A similar scene has played out at our home a few times, too many times, as we hear of another unthinkable tragedy.
We try to be so careful, but as we keep seeing bad things happen everywhere and to all people. To innocent children going to school and families running errands in nice suburbs.
After Sandy Hook I couldn't stop thinking about how many of those mothers and fathers had one of "those" days and rushed their kid onto the bus or out of the car and that was it. The last encounter. We have to parent and discipline, but I always try to remember how grateful I am to have my toddler there when he's acting extra TWO some days. I would give anything to live my hardest day with him again and again than lose him.
Beautiful post Leah

Erin said...

I am a puddle of tears reading this, Leah. Absolute same situation in our house all the time - multiple trips to the bathroom and requests for one more hug and kiss, every single night, and eventually, we have to put our foot down!

Or the worst is when we have to get mean and mad with him when he won't go to sleep, and then when he is asleep and looking so sweet, all I want to do is scoop him up and say I'm sorry for being mean! But it's part of parenting and must be done - they know we love them.

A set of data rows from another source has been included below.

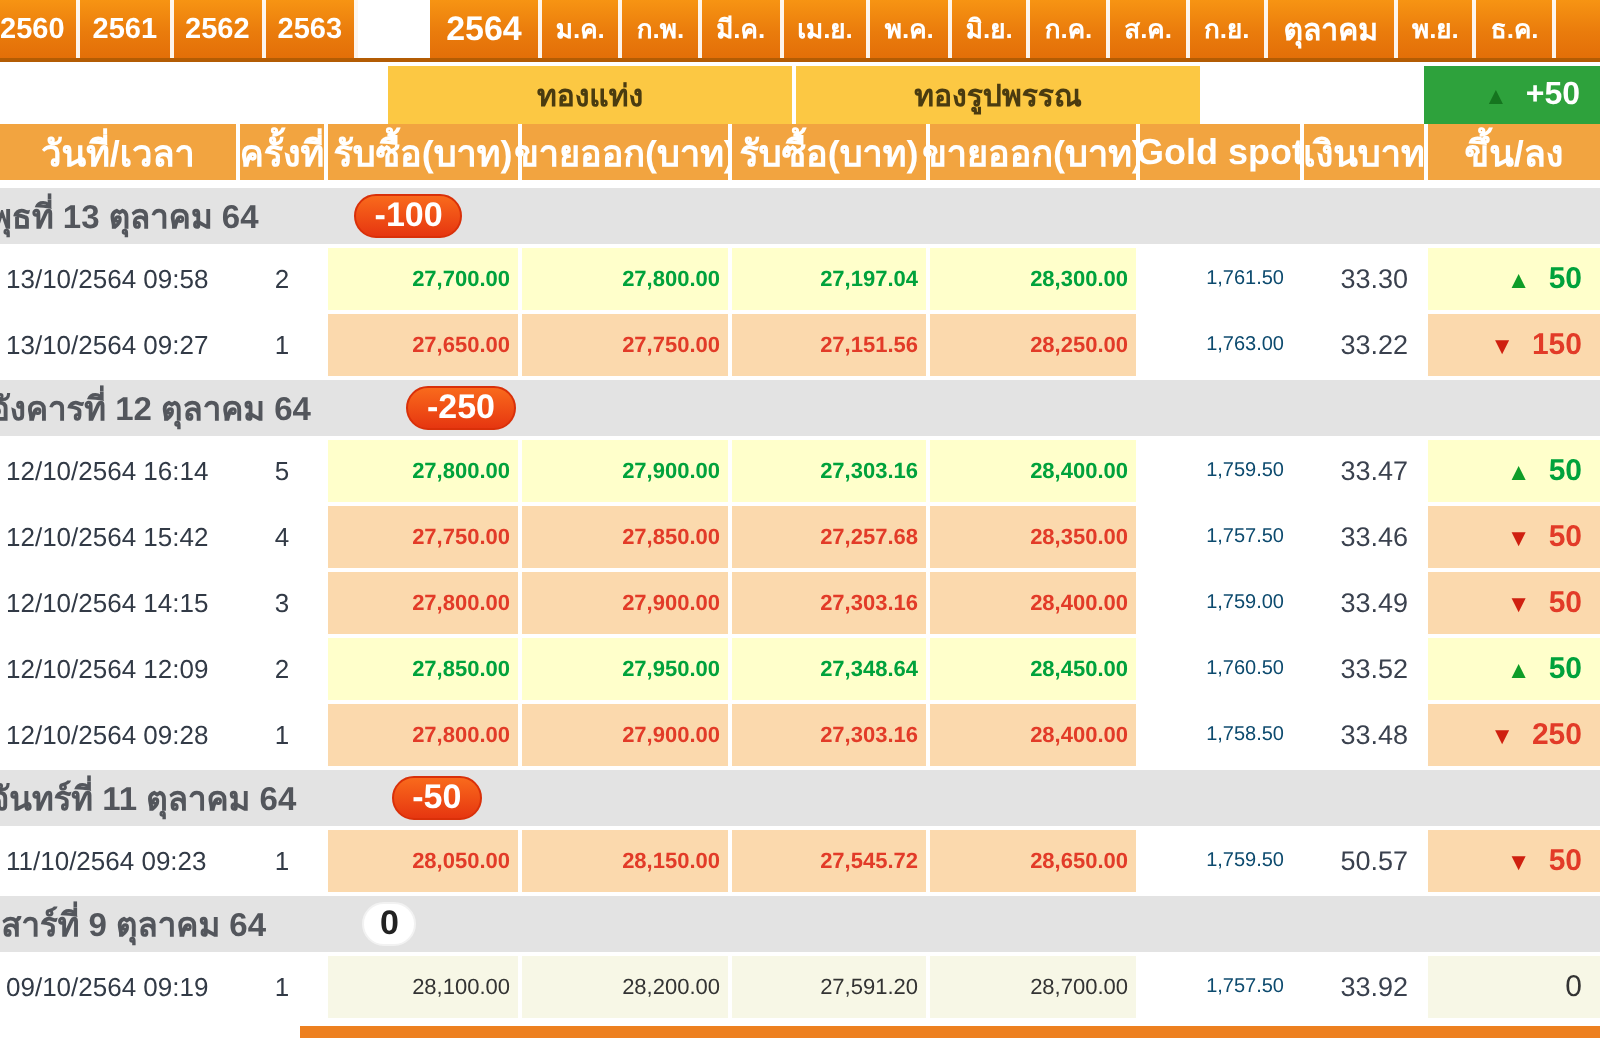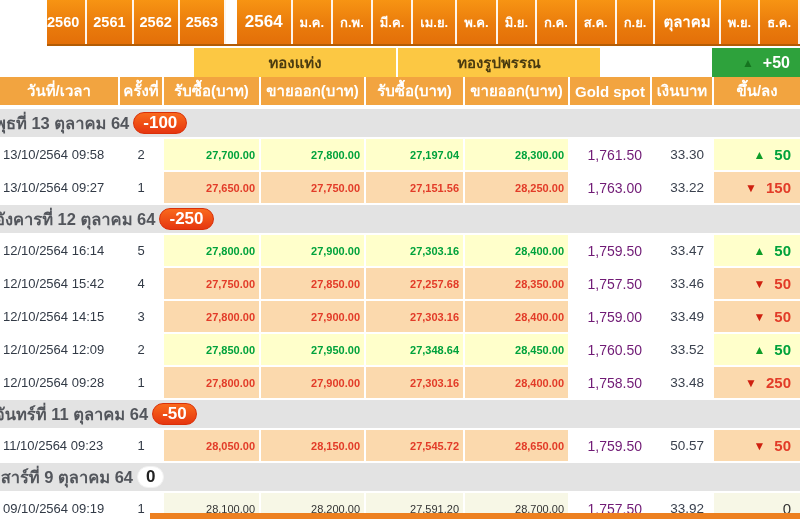--- a/index.html
+++ b/index.html
@@ -9,10 +9,9 @@
 
   
   .topnav {
-    display:flex; align-items:stretch; height:46px; overflow:hidden;
+    display:flex; align-items:stretch; height:31px; overflow:hidden;
     background:linear-gradient(180deg,#f79413 0%, #ea7c0c 55%, #e36f08 100%);
     border-bottom:2px solid #b35c04;
-    margin-left:47px;
   }
   .tab {
     display:flex; align-items:center; justify-content:center;

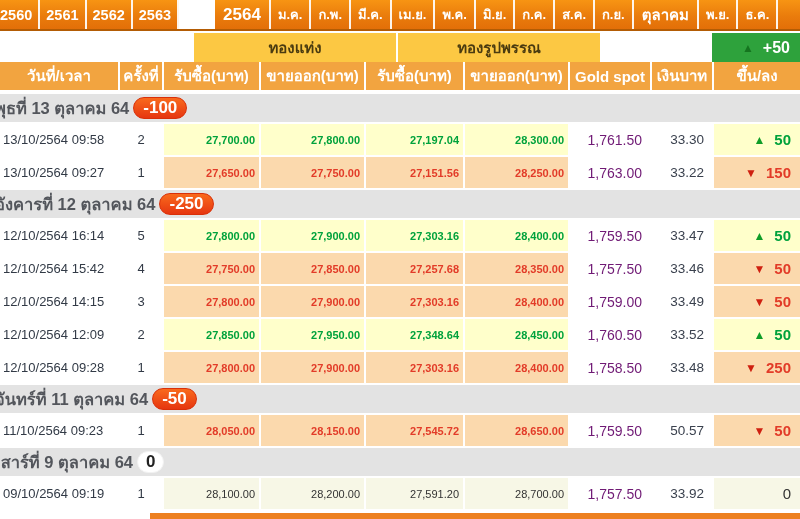--- a/index.html
+++ b/index.html
@@ -44,7 +44,7 @@
   
   .colheader { display:flex; height:28px; }
   .colheader .hcell {
-    background:#f2a440; color:#fff; font-weight:bold; font-size:15px;
+    background:#f2a440; color:#fff; font-weight:bold; font-size:18px;
     display:flex; align-items:center; justify-content:center; white-space:nowrap;
     border-left:2px solid #fff;
   }

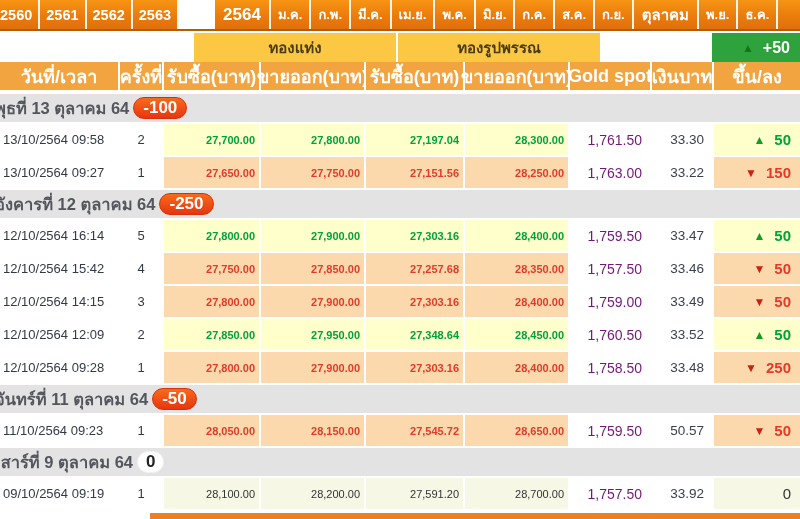--- a/index.html
+++ b/index.html
@@ -59,7 +59,7 @@
   
   .groupband {
     height:28px; background:#e3e3e3; display:flex; align-items:center;
-    padding-left:0; margin-bottom:2px;
+    padding-left:0; margin-bottom:2px;gap:44px;
   }
   .groupband .gtitle { font-weight:bold; font-size:16.5px; color:#53565c; margin-left:-5px; white-space:nowrap; }
   .badge {

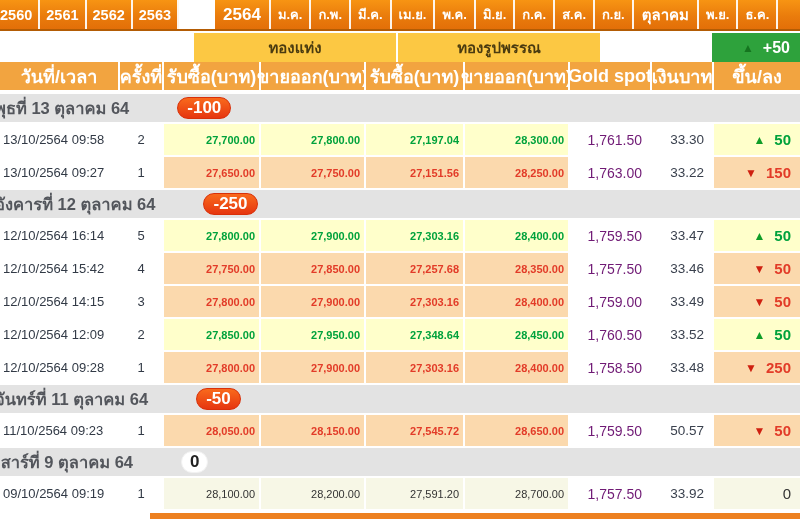--- a/index.html
+++ b/index.html
@@ -79,7 +79,7 @@
   .cell.date { padding-left:3px; }
   .cell.round { justify-content:center; }
   .cell.price { justify-content:flex-end; padding-right:4px; font-weight:bold; font-size:11px; }
-  .cell.spot { justify-content:flex-end; padding-right:8px; font-size:14px; color:#701a75; background:#fff; }
+  .cell.spot { justify-content:flex-end; padding-right:8px; font-size:10px; color:#0c4a6e; background:#fff; }
   .cell.baht { justify-content:flex-end; padding-right:8px; font-size:13.5px; color:#3a414e; background:#fff; }
   .cell.chg { justify-content:flex-end; padding-right:9px; gap:9px; font-weight:bold; font-size:15px; }
   .arrow { font-size:12px; }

The senseless tragedies all around us are just too much to bear sometimes. We can only hold our precious kids so close every single chance we get.

Julie S. said...

Brayden, too, is a master of delaying bedtime. And there are nights when I feel guilty about denying him a hug or kiss-- and after Sandy Hook, I am the one that delays bedtime. Love this post, friend.

Andrea said...

I know the feeling, mama! I feel like I'm constantly going back and forth about what to do with Eli when he crawls in to our bed EVERY SINGLE night. Part of me wants to "lay down the law" and tell him he must stay in his room all night but another part of me thinks this won't last long and I should cherish snuggling next to my little boy for as long as I can.

Julia said...

Beautiful post, mama. Hug them tight indeed.

AJ said...

Hugs to you, friend. Bedtimes are hard around these parts most night too, but then before I go to bed and I peek in at Colin sleeping so peacefully, I always think to myself how cute and innocent and little he is and how much I love him, despite his stubbornness.

Megan said...

Totally can understand this. It's so hard to decipher if it's just another stalling technique of theirs, or if they authentically want/need a hug.

You're an amazing Mama, never forget.

Sarah Louise said...

I shouldn't have read that one in the middle of that cafeteria at work!!!! It reminded me of the boom "I'll Love You Forever."

Jared and I are quickly learning that evenings are tough and bedtime routines are important.

W said...

Life is so fleeting on this side of heaven. It's better to be aware of it and go in for that "extra" kiss when you need to than to take it all for granted.